The Predictive Role of Intra-Operative Visual Evoked Potentials (VEP) in Visual Improvement After Endoscopic Pituitary Tumor Resection in Large and Complex Tumors: Description and Validation of a Method

2019 
Abstract Background With the advent of extensive endoscopic approaches for pituitary tumors there has also been an increase in surgery for larger and more complex tumors. Intraoperative manipulation during endoscopic resection of sellar tumors poses potential risk in postoperative visual function in this tumor population. Objective This study proposes a method of accurate intraoperative monitoring of Visual Evoked Potentials (VEPs) and its role in predicting visual function outcomes. Methods Intraoperative VEPs were monitored for 42 resections from a single surgical team, with average tumor size of 2.84 cm. Changes in VEP amplitude and latency in excess of 50% were considered significant. Pre and post-operative visual information was obtained from ophthalmology and hospital records, along with patient demographics, comorbidities, and tumor characteristics. Results Patients were stratified as experiencing deteriorations in VEPs that did not restore to baseline (n=4), deteriorations in VEPs that did restore to baseline (n=6), no change in VEPs (n=31), and improvement in VEPs (n=1). Correlation between VEP changes and post-operative visual fields were measured through univariate ordered logistic regression. Improved intraoperative VEP measurements were associated with odds ratio of visual field improvement of 3.15 (95% CI: 1.15-8.59).
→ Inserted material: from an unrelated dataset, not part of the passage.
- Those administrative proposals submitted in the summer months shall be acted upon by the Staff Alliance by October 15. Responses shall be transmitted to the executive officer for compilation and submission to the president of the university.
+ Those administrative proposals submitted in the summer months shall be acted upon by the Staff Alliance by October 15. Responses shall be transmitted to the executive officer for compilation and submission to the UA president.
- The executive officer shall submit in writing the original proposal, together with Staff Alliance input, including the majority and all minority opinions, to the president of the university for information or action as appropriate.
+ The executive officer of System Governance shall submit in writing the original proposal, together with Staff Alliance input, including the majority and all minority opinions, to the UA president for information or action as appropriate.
Specifically, changes in VEP amplitude were positively associated with visual field improvement with odds ratio of 4.35 (OR: 1.29-14.7). No association was observed between VEPs and other patient or tumor characteristics. Conclusions Changes in VEP amplitude during endoscopic sellar tumor resection correlates with post-operative visual function. Intraoperative VEP monitoring can serve an important role in preventing postoperative visual field loss.
    • Correction
    • Source
    • Cite
    • Save
    • Machine Reading By IdeaReader
    29
    References
    3
    Citations
    NaN
    KQI
    []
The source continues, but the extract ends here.